Items from a data source:
- - -
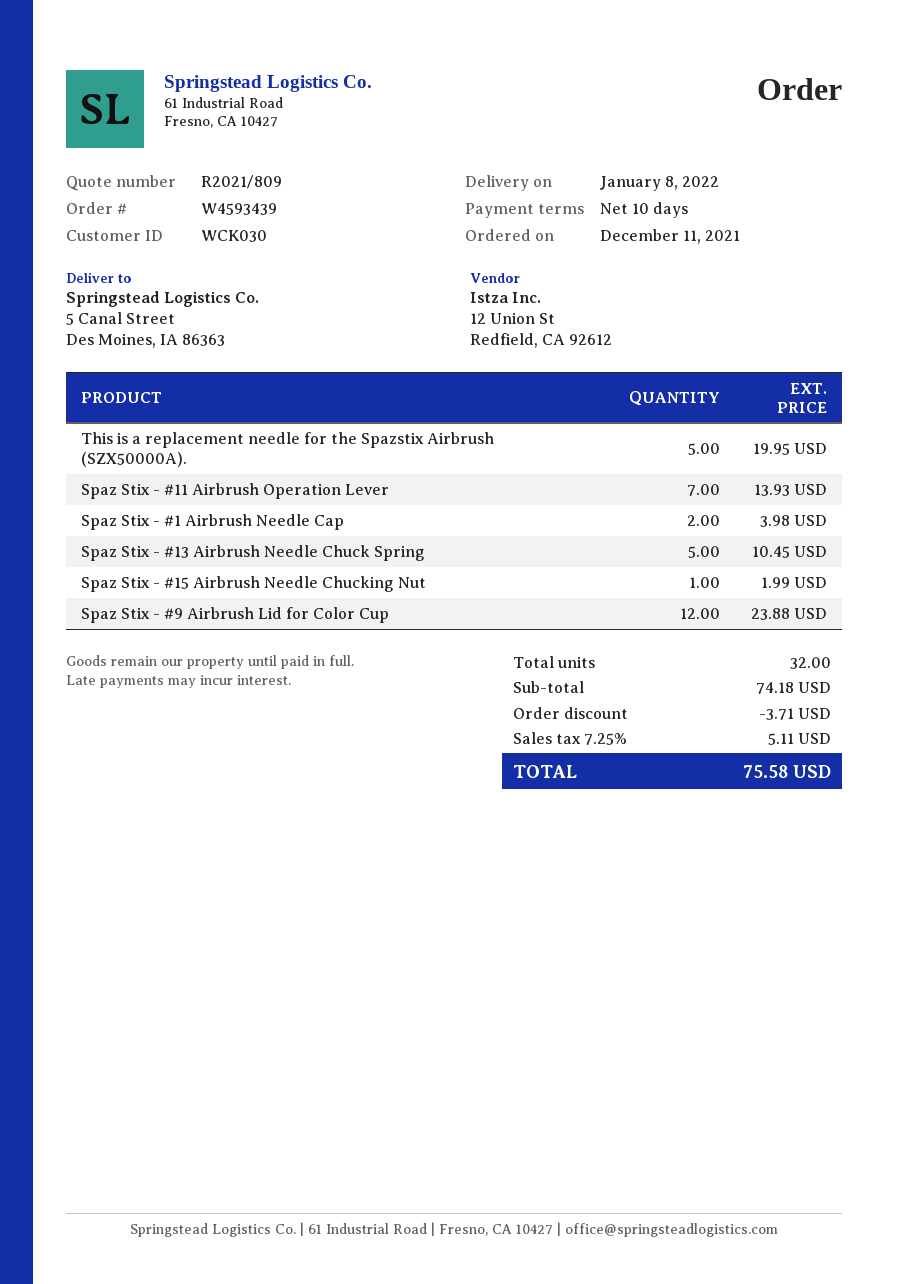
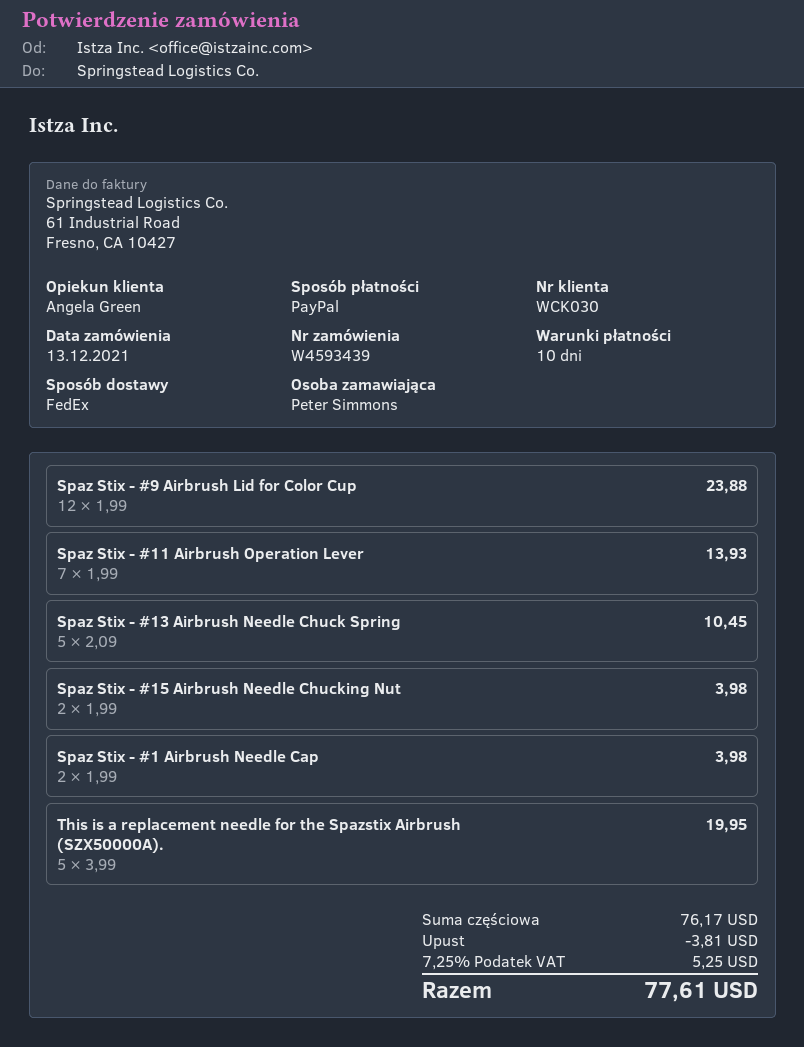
order date: 2021-12-11 -> 2021-12-13
Spaz Stix - #15 Airbrush Needle Chucking Nut: 1 for 1.99 -> 2 for 3.98
subtotal: 74.18 -> 76.17
discount: 3.71 -> 3.81
tax: 7.25% = 5.11 -> 7.25% = 5.25
total: 75.58 -> 77.61

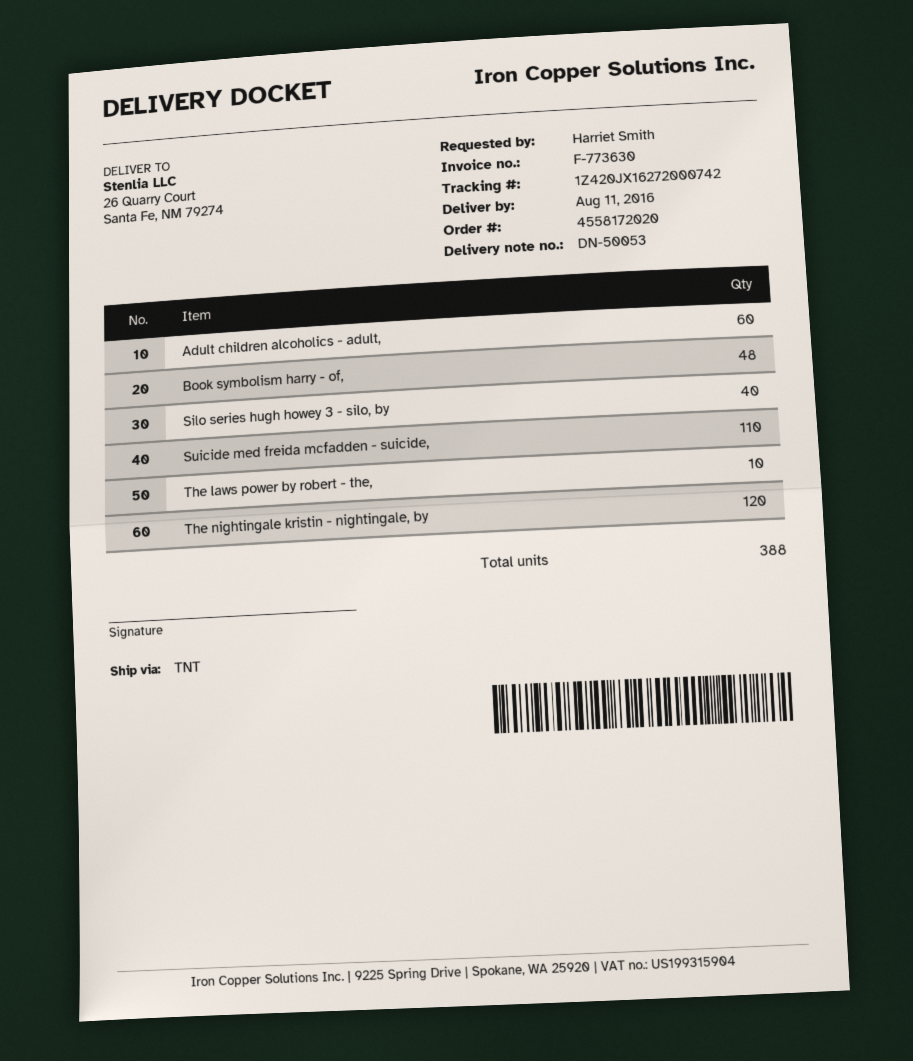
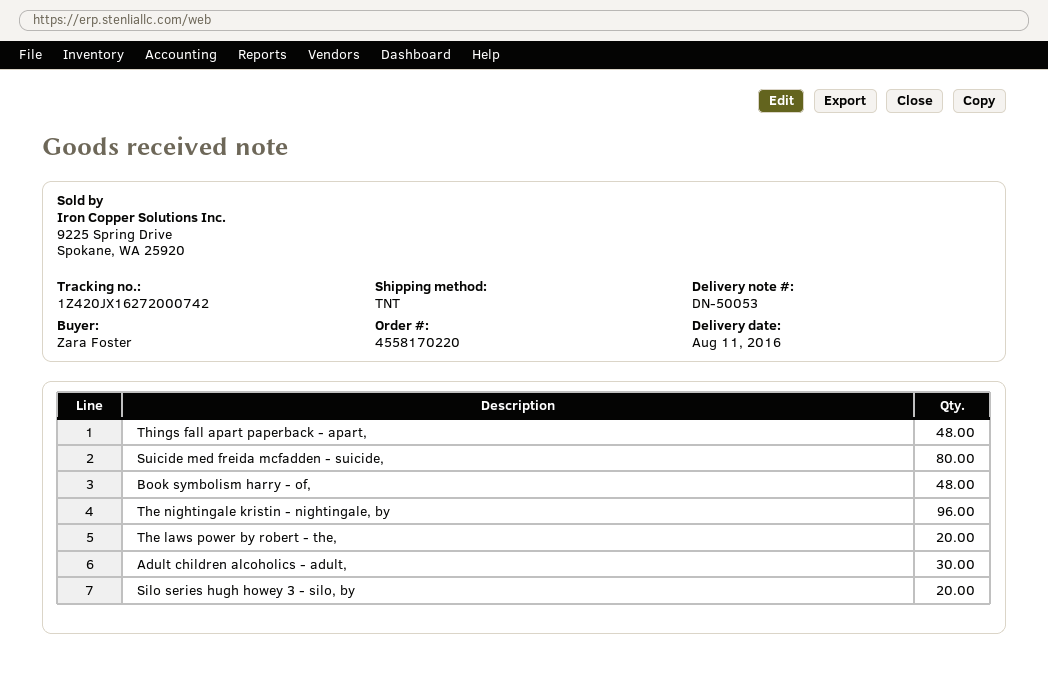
order number: 4558172020 -> 4558170220
ordered by: Harriet Smith -> Zara Foster
Adult children alcoholics - adult,: 60 -> 30
Silo series hugh howey 3 - silo, by: 40 -> 20
Suicide med freida mcfadden - suicide,: 110 -> 80
The laws power by robert - the,: 10 -> 20
The nightingale kristin - nightingale, by: 120 -> 96
Things fall apart paperback - apart,: none -> 48

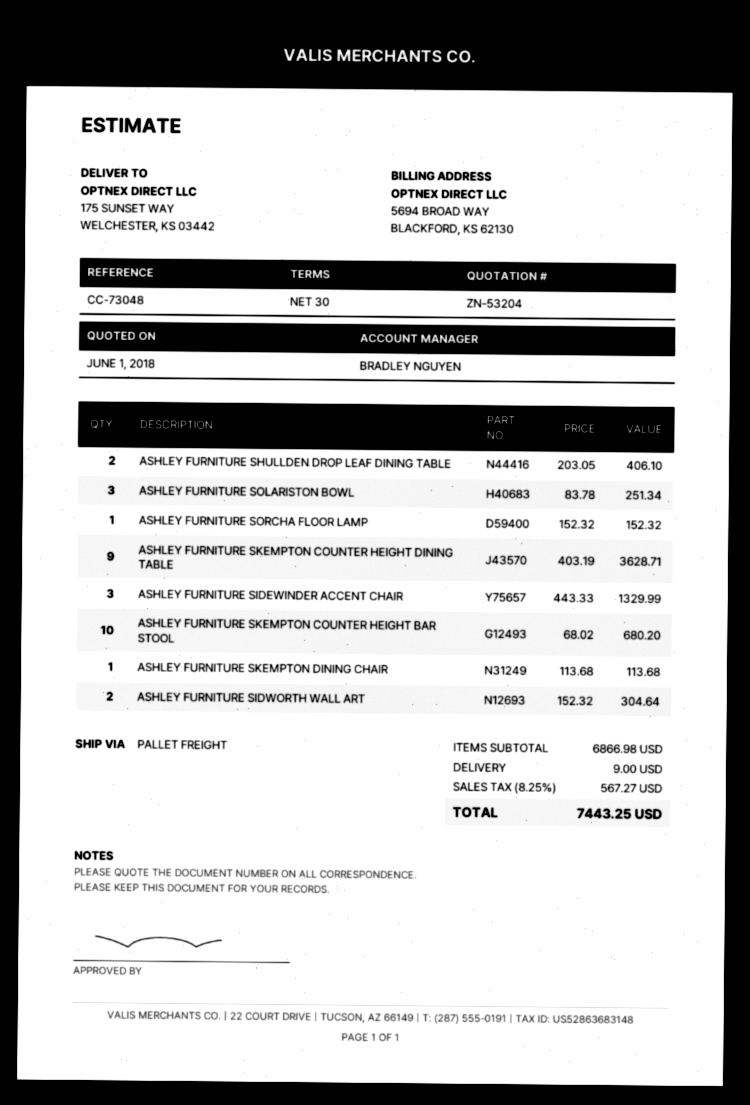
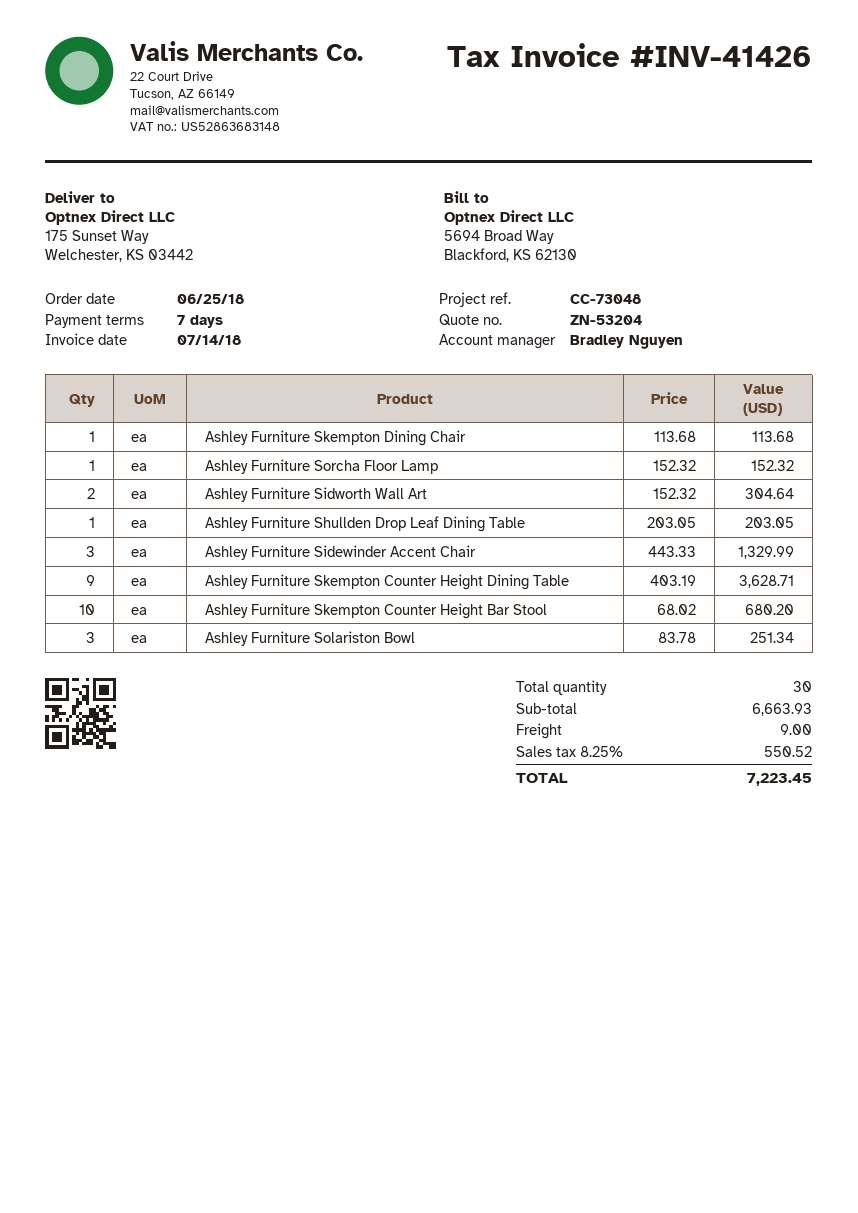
payment terms: 30 days -> 7 days
ASHLEY FURNITURE SHULLDEN DROP LEAF DINING TABLE: 2 x 203.05 = 406.10 -> 1 x 203.05 = 203.05
subtotal: 6866.98 -> 6663.93
tax: 8.25% = 567.27 -> 8.25% = 550.52
total: 7443.25 -> 7223.45

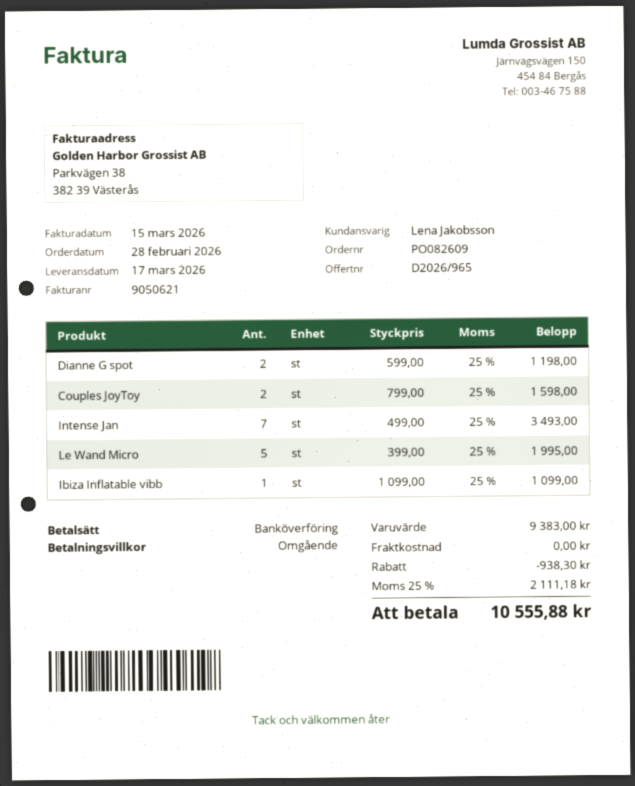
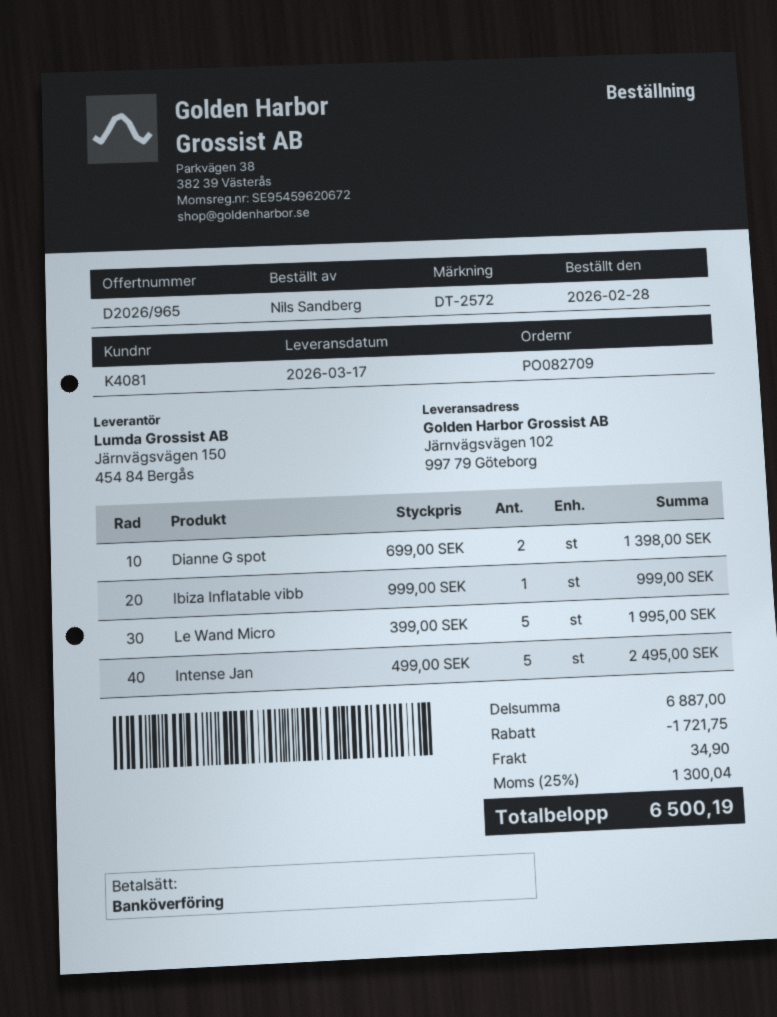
order number: PO082609 -> PO082709
Dianne G spot: 2 x 599.00 = 1198.00 -> 2 x 699.00 = 1398.00
Couples JoyToy: 2 x 799.00 = 1598.00 -> none
Intense Jan: 7 x 499.00 = 3493.00 -> 5 x 499.00 = 2495.00
Ibiza Inflatable vibb: 1 x 1099.00 = 1099.00 -> 1 x 999.00 = 999.00
subtotal: 9383.00 -> 6887.00
discount: 938.30 -> 1721.75
shipping: 0.00 -> 34.90
tax: 25% = 2111.18 -> 25% = 1300.04
total: 10555.88 -> 6500.19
- - -
The task calls for every record to be transcribed exactly, with no images included.

order date: 2021-12-11 -> 2021-12-13
Spaz Stix - #15 Airbrush Needle Chucking Nut: 1 for 1.99 -> 2 for 3.98
subtotal: 74.18 -> 76.17
discount: 3.71 -> 3.81
tax: 7.25% = 5.11 -> 7.25% = 5.25
total: 75.58 -> 77.61

order number: 4558172020 -> 4558170220
ordered by: Harriet Smith -> Zara Foster
Adult children alcoholics - adult,: 60 -> 30
Silo series hugh howey 3 - silo, by: 40 -> 20
Suicide med freida mcfadden - suicide,: 110 -> 80
The laws power by robert - the,: 10 -> 20
The nightingale kristin - nightingale, by: 120 -> 96
Things fall apart paperback - apart,: none -> 48

payment terms: 30 days -> 7 days
ASHLEY FURNITURE SHULLDEN DROP LEAF DINING TABLE: 2 x 203.05 = 406.10 -> 1 x 203.05 = 203.05
subtotal: 6866.98 -> 6663.93
tax: 8.25% = 567.27 -> 8.25% = 550.52
total: 7443.25 -> 7223.45

order number: PO082609 -> PO082709
Dianne G spot: 2 x 599.00 = 1198.00 -> 2 x 699.00 = 1398.00
Couples JoyToy: 2 x 799.00 = 1598.00 -> none
Intense Jan: 7 x 499.00 = 3493.00 -> 5 x 499.00 = 2495.00
Ibiza Inflatable vibb: 1 x 1099.00 = 1099.00 -> 1 x 999.00 = 999.00
subtotal: 9383.00 -> 6887.00
discount: 938.30 -> 1721.75
shipping: 0.00 -> 34.90
tax: 25% = 2111.18 -> 25% = 1300.04
total: 10555.88 -> 6500.19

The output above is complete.